He would paint, in harrowing sentences, the eternal misery and disgrace
which his ignominious execution would entail upon the grey-headed
father, who looked up to him as a prop for his old age; the affectionate
mother, who perceived in him her husband again a youth; the devoted
wife, who could never survive his loss; and the sixteen children,
chiefly girls, whom his death would infallibly send upon the parish.
This, with an eulogistic peroration on the moral qualities of the
Vraibleusians and the political importance of Vraibleusia, would, he had
no doubt, not only save his neck, but even gain him a moderate pension.

The day arrived, the Court was crowded, and Popanilla had the
satisfaction of observing in the newspapers that tickets for the best
gallery to witness his execution were selling at a premium.

The indictment was read. He listened to it with intense attention. To
his surprise, he found himself accused of stealing two hundred and
nineteen Camelopards. All was now explained. He perceived that he had
been mistaken the whole of this time for another person. He could not
contain himself. He burst into an exclamation. He told the judge, in a
voice of mingled delight, humility, and triumph, that it was possible he
might be guilty of high treason, because he was ignorant of what the
crime consisted; but as for stealing two hundred and nineteen
Camelopards, he declared that such a larceny was a moral impossibility,
because he had never seen one such animal in the whole course of his
life.

The judge was kind and considerate. He told the prisoner that the
charge of stealing Camelopards was a fiction of law; that he had no
doubt he had never seen one in the whole course of his life, nor in all
probability had any one in the whole Court. He explained to Popanilla,
that originally this animal greatly abounded in Vraibleusia; that the
present Court, the highest and most ancient in the kingdom, had then
been instituted for tile punishment of all those who molested or injured
that splendid animal. The species, his lordship continued, had been
long extinct; but the Vraibleusians, duly reverencing the institutions
of their ancestors, had never presumed to abrogate the authority of the
Camelopard Court, or invest any other with equal privileges. Therefore,
his lordship added, in order to try you in this Court for a modern
offence of high treason, you must first be introduced by fiction of law
as a stealer of Camelopards, and then being in praesenti regio, in a
manner, we proceed to business by a special power for the absolute
offence. Popanilla was so confounded by the kindness of the judge and
the clearness of his lordship's statement that he quite lost the thread
of his peroration.

The trial proceeded. Everybody with whom Popanilla had conversed during
his visit to Vraibleusia was subpoenaed against him, and the evidence was
conclusive. Skindeep, who was brought up by a warrant from the King's
Bench, proved the fact of Popanilla's landing; and that he had given
himself out as a political exile, the victim of a tyrant, a corrupt
aristocracy, and a misguided people. But, either from a secret feeling
towards his former friend or from his aversion to answer questions, this
evidence was on the whole not very satisfactory.

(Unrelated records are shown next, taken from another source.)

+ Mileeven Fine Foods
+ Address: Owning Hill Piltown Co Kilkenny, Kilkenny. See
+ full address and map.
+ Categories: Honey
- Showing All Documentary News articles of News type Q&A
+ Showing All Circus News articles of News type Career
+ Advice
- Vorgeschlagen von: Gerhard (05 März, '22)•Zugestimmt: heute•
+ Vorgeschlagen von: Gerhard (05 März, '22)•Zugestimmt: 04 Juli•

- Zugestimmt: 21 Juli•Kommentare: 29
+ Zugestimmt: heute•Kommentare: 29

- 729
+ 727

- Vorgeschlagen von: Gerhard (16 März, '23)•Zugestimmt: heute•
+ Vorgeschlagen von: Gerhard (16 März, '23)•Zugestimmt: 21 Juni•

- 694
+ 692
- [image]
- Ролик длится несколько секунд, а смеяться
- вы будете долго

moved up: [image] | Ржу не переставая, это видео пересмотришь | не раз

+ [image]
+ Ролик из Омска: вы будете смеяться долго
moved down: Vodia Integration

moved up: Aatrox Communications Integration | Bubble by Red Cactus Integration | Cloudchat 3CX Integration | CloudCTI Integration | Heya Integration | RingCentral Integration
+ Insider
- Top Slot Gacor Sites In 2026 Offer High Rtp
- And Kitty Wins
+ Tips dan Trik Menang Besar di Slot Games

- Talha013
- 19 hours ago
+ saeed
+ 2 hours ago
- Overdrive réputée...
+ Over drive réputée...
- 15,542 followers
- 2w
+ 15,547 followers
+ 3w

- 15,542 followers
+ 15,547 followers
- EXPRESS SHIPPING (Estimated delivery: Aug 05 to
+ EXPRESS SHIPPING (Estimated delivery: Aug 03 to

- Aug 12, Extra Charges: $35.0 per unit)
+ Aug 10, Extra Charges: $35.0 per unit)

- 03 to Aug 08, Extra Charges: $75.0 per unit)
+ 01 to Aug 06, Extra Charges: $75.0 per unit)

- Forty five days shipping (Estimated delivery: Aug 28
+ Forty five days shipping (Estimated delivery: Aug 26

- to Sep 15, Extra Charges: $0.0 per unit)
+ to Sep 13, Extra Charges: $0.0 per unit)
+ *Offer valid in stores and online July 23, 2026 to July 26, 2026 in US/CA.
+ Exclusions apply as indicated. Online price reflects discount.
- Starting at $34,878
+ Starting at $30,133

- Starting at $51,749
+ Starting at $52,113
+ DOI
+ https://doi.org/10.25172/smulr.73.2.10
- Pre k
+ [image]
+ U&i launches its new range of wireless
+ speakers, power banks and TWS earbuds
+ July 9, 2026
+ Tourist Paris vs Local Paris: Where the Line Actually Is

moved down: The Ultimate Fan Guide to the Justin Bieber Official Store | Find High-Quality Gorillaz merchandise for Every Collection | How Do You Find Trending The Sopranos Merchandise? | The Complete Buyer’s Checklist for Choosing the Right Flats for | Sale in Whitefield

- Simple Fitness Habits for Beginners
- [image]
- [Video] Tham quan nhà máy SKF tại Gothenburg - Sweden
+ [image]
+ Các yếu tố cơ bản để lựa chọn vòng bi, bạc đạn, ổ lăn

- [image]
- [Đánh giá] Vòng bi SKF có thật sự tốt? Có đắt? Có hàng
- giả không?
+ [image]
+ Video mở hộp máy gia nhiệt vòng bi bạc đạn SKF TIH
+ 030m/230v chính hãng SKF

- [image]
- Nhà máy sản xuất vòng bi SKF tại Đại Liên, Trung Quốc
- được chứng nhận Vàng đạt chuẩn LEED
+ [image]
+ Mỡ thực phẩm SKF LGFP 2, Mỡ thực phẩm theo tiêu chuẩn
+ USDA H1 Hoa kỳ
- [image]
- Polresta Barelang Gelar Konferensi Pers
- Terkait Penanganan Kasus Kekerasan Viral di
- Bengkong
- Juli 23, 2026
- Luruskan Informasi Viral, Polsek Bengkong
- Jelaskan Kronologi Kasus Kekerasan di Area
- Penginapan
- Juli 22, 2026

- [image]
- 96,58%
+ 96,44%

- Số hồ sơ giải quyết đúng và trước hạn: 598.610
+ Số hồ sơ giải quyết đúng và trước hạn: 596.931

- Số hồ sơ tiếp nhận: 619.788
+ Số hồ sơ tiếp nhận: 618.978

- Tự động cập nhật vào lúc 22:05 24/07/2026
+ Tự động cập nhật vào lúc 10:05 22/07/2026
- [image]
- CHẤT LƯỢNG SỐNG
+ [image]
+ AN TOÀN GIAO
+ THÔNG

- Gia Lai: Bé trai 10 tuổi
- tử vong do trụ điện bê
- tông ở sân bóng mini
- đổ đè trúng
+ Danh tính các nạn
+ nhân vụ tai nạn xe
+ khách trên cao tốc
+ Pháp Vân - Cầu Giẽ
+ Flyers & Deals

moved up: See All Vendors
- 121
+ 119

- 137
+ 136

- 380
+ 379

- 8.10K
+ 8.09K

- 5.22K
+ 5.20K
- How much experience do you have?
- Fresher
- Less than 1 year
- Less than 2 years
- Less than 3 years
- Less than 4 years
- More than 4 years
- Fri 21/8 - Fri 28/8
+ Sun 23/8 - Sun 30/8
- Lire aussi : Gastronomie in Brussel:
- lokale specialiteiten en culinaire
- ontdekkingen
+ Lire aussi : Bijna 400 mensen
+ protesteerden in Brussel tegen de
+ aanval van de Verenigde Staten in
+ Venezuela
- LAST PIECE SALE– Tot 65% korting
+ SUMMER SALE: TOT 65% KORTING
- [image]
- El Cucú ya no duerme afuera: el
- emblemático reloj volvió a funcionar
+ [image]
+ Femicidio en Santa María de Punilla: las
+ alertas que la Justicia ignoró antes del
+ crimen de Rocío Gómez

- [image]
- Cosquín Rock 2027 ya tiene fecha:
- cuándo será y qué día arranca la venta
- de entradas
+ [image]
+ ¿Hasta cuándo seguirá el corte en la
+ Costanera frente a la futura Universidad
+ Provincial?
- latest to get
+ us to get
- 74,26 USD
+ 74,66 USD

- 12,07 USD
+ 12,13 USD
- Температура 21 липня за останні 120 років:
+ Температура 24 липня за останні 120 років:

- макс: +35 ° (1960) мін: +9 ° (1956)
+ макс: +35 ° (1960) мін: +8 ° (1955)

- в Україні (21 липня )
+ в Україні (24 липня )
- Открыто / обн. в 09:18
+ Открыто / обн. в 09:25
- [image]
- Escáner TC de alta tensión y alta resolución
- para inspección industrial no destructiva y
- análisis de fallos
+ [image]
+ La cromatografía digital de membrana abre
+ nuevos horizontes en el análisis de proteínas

The bookseller proved the publication of that fatal volume whose
deceptive and glowing statements were alone sufficient to ensure
Popanilla's fate. It was in vain that the author avowed that he had
never written a line of his own book. This only made his imposture more
evident. The little philosopher with whom he had conversed at Lady
Spirituelle's, and who, being a friend of Flummery Flam, had now
obtained a place under Government, invented the most condemning
evidence. The Marquess of Moustache sent in a state paper, desiring to
be excused from giving evidence, on account of the delicate situation in
which he had been placed with regard to the prisoner; but he referred
them to his former Private Secretary, who, he had no doubt, would afford
every information. Accordingly, the President of Fort Jobation, who had
been brought over specially, finished the business.

The Judge, although his family had suffered considerably by the late
madness for speculation, summed up in the most impartial manner. He
told the jury that, although the case was quite clear against the
prisoner, they were bound to give him the advantage of every reasonable
doubt. The foreman was about to deliver the verdict, when a trumpet
sounded, and a Government messenger ran breathless into Court.
Presenting a scroll to the presiding genius, he informed him that a
remarkably able young man, recently appointed one of the Managers of the
Statue, in consequence of the inconvenience which the public sustained
from the innumerable quantity of edicts of the Statue at present in
force, had last night consolidated them all into this single act, which,
to render its operation still more simple, was gifted with a
retrospective power for the last half century.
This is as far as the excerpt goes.